Bansko Residents Rally again for Resort Expansion
Residents of the Bulgarian mountain resort town of Bansko are staging Monday a new protest rally with demands to have permits to build a new ski lift and to expand the ski tracks.
The initiative committee vows to "be on the barricades in order to remind those in power they are expecting a quick solution to the problem with the ski area" in the mountain near their town.
The demonstrators stress the winter holidays are over, but the problems persist, adding the lines for the ski lifts were unprecedented once again during the last weekend. They insist for the very first time their resort is the leader in the sad statistics of having the longest lines of people trying to use the ski lifts and threaten to move the protests to the capital Sofia.
The initiative committee is accusing Bulgarian eco activists of lies and provocations.
The protest Monday is closing once again the road between the town of Razlog and Bansko.

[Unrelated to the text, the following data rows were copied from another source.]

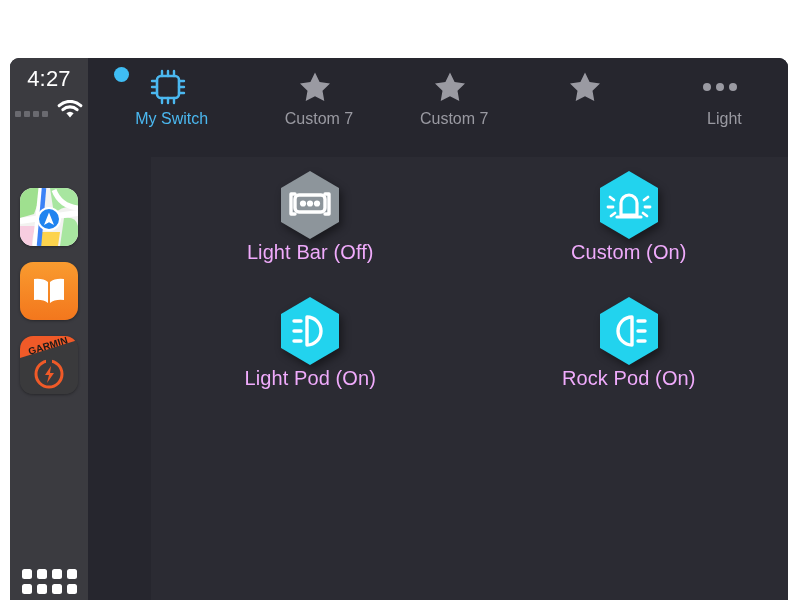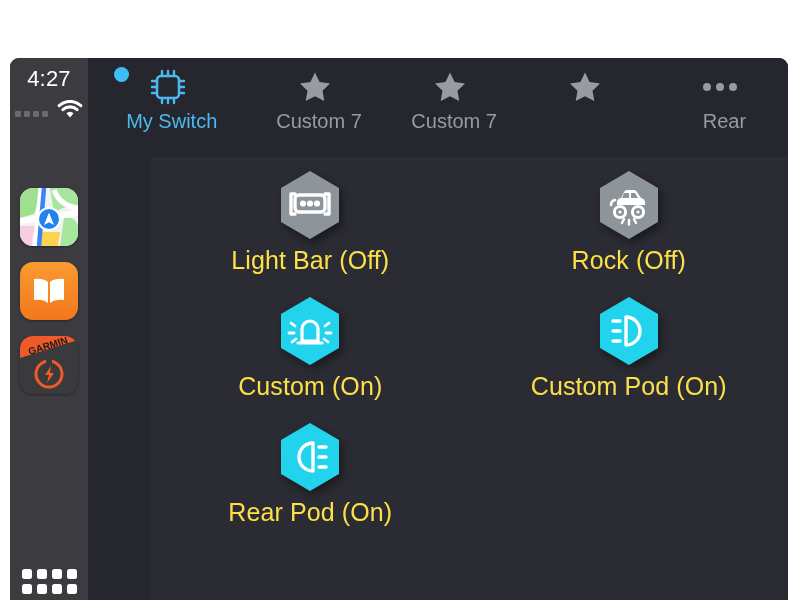--- a/index.html
+++ b/index.html
@@ -153,7 +153,7 @@
     position: relative;
   }
   .tab .tlabel {
-    font-size: 20px;
+    font-size: 16px;
     font-weight: 500;
     margin-top: 2px;
     white-space: nowrap;

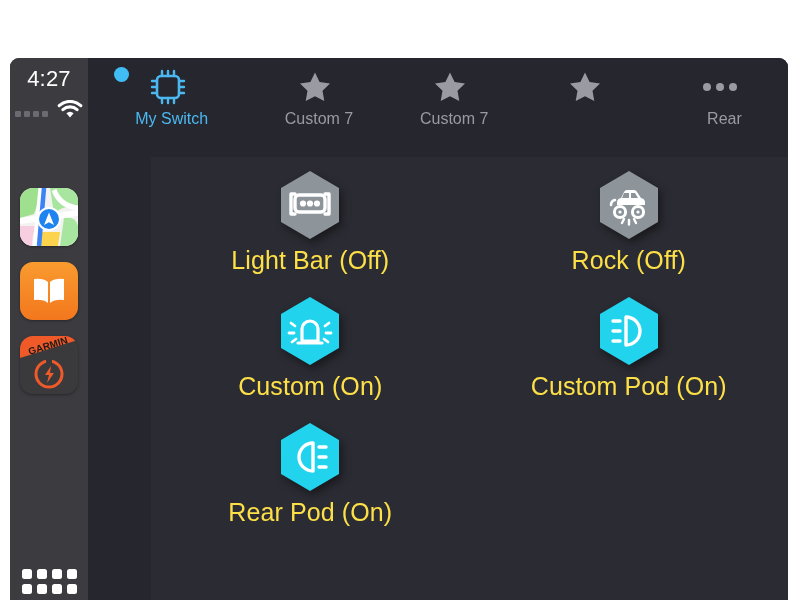--- a/index.html
+++ b/index.html
@@ -353,7 +353,7 @@
             <circle cx="33" cy="7" r="4" fill="#9a9aa2"></circle>
           </svg>
         </div>
-        <div class="tlabel">Rear</div>
+        <div class="tlabel">Light</div>
       </div>
     </div>
 

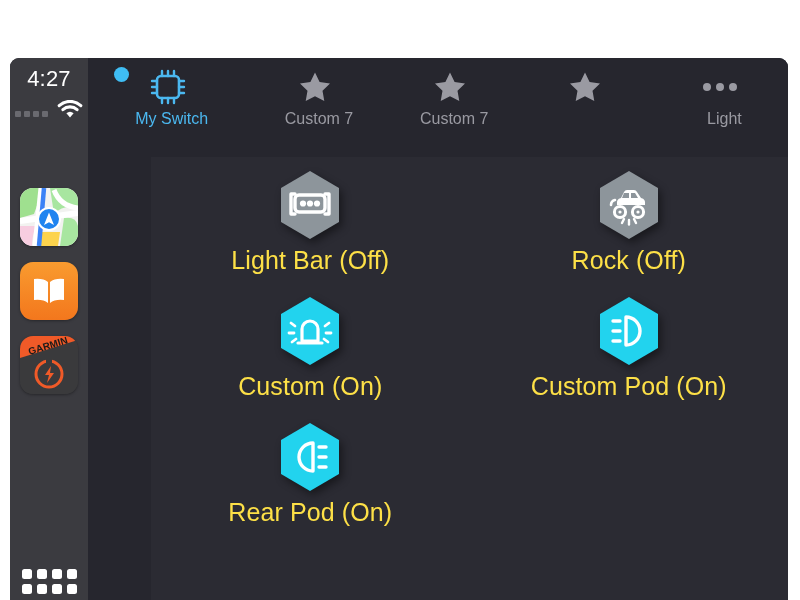--- a/index.html
+++ b/index.html
@@ -207,9 +207,8 @@
   }
   .hexwrap svg { display: block; }
   .cell .clabel {
-    margin-top: 5px;
-    font-size: 25px;
-    color: #fde047;
+    font-size: 20px;
+    color: #f0abfc;
     font-weight: 400;
     letter-spacing: 0.1px;
     white-space: nowrap;

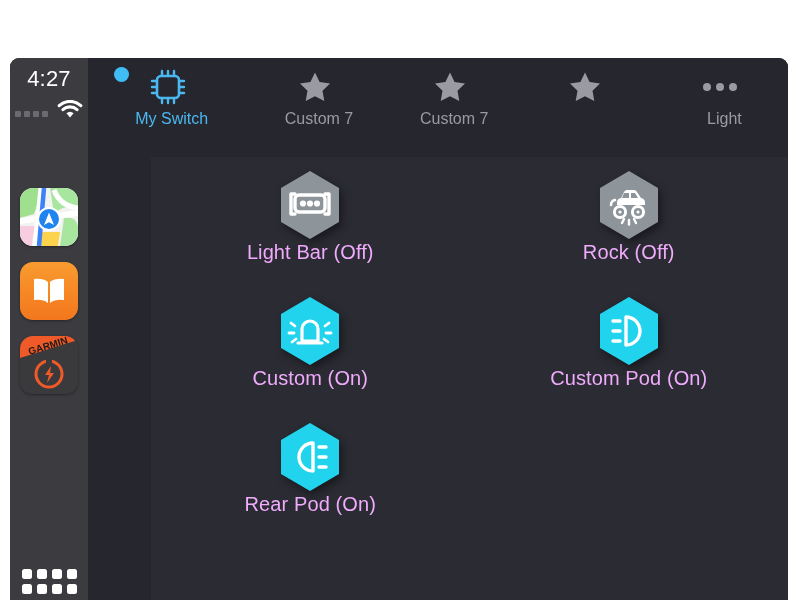--- a/index.html
+++ b/index.html
@@ -376,30 +376,6 @@
           <div class="clabel">Light Bar (Off)</div>
         </div>
 
-        <div class="cell">
-          <div class="hexwrap">
-            <svg width="72" height="72" viewBox="0 0 72 72">
-              <path d="M36 2 L65 19 V53 L36 70 L7 53 V19 Z" fill="#8d959b"></path>
-              <g fill="#ffffff">
-                <path d="M24 36 q-1 -6 4 -7 l3 -6 q1 -2 3 -2 h7 q2 0 3 2 l4 6 q5 1 4 7 z
-                         M31 24 l-2 5 h7 v-5 z M38 24 v5 h7 l-3 -5 z"></path>
-              </g>
-              <g fill="none" stroke="#ffffff" stroke-width="2.6" stroke-linecap="round">
-                <path d="M22 31 q-4 1 -4 5"></path>
-              </g>
-              <circle cx="27" cy="43" r="5.6" fill="none" stroke="#ffffff" stroke-width="3"></circle>
-              <circle cx="27" cy="43" r="1.6" fill="#ffffff"></circle>
-              <circle cx="45" cy="43" r="5.6" fill="none" stroke="#ffffff" stroke-width="3"></circle>
-              <circle cx="45" cy="43" r="1.6" fill="#ffffff"></circle>
-              <g stroke="#ffffff" stroke-width="2.4" stroke-linecap="round">
-                <path d="M31 50 l-2 4"></path>
-                <path d="M36 51 v4.5"></path>
-                <path d="M41 50 l2 4"></path>
-              </g>
-            </svg>
-          </div>
-          <div class="clabel">Rock (Off)</div>
-        </div>
 
         <div class="cell">
           <div class="hexwrap">

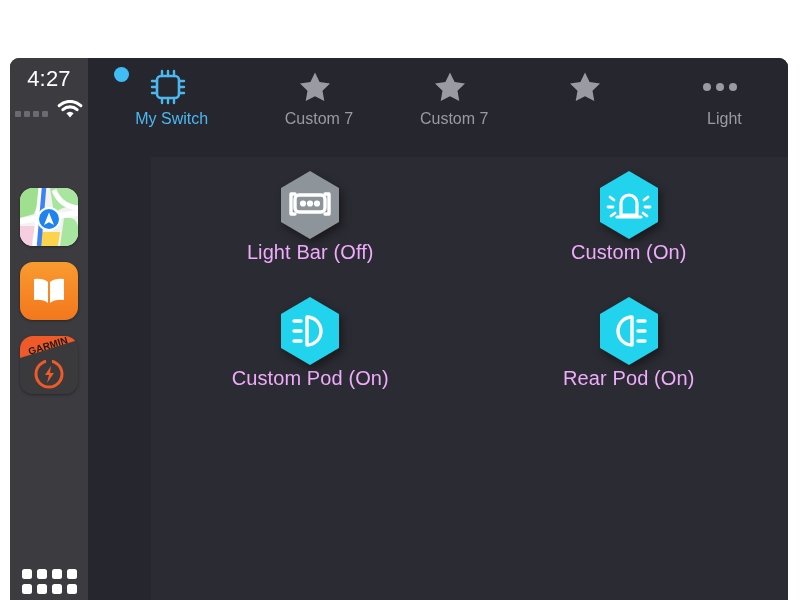--- a/index.html
+++ b/index.html
@@ -408,7 +408,7 @@
               </g>
             </svg>
           </div>
-          <div class="clabel">Custom Pod (On)</div>
+          <div class="clabel">Light Pod (On)</div>
         </div>
 
         <div class="cell">

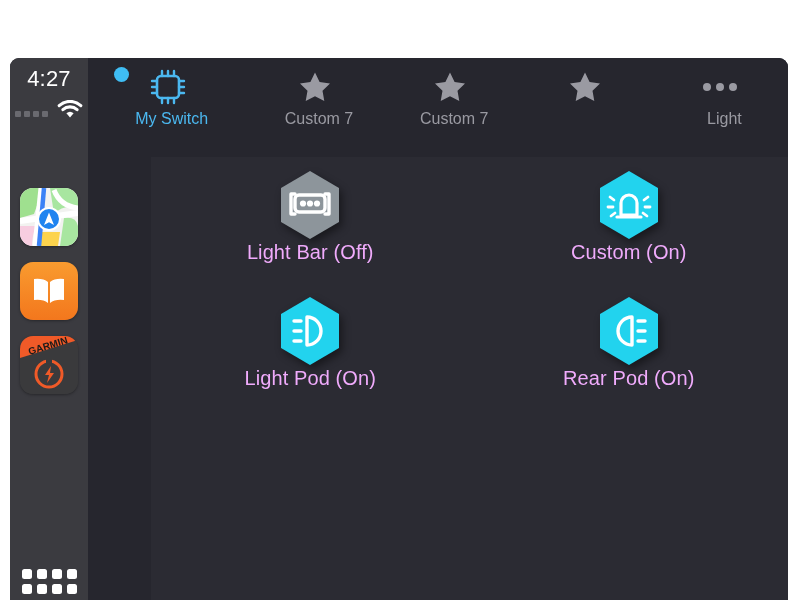--- a/index.html
+++ b/index.html
@@ -423,7 +423,7 @@
               </g>
             </svg>
           </div>
-          <div class="clabel">Rear Pod (On)</div>
+          <div class="clabel">Rock Pod (On)</div>
         </div>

In the last days of 2012, similar rallies closed the same road for three consecutive days. The protests were supported by the Speaker of the Parliament, Tsetska Tsacheva, Deputy Prime Minister and Interior Minister, Tsvetan Tsvetanov, Deputy Economy Minister in Charge of Tourism, Ivo Marinov, and Lyuben Tatarski, Member of the Parliament from the ruling Citizens for European Development of Bulgaria, GERB, who appeared all in person at the demonstrations.
The proponents of new construction insist it would not cause any environmental harm because the construction will be done only within the now-existing limits of the ski zone. Such decision will lead to eliminating a text in the plan for management of the Pirin National Natural Park.
The Mayor of Bansko, Georgi Ikonomov, who supports the demonstrators, has declared he would not negotiate with the Greens party unless OLAF, the EU anti-fraud office, probes how the environmentalists are using resources and spending money.
Environmentalists have argued that Bansko is already overdeveloped, with excessive amounts of hotel beds and ski runs that have already harmed the nearby Pirin National Park, a UNESCO World Heritage site.
They labeled the presence of senior officials at the rallies a "huge political gaffe." To them the protests are being staged by those in power in order to serve corporate interests.
Bansko's main ski and tourist operator, Yulen, is known to be held by Tseko Minev, who also owns Vitosha Ski and First Investment Bank, chairs the Bulgarian Ski Federation, and is said to be close to Bulgaria's PM Boyko Borisov.
The rallies caused long lines of vehicles during the winter holidays, outraging some of the guests arriving for the extended holiday weekend, while others have supported the demonstrators.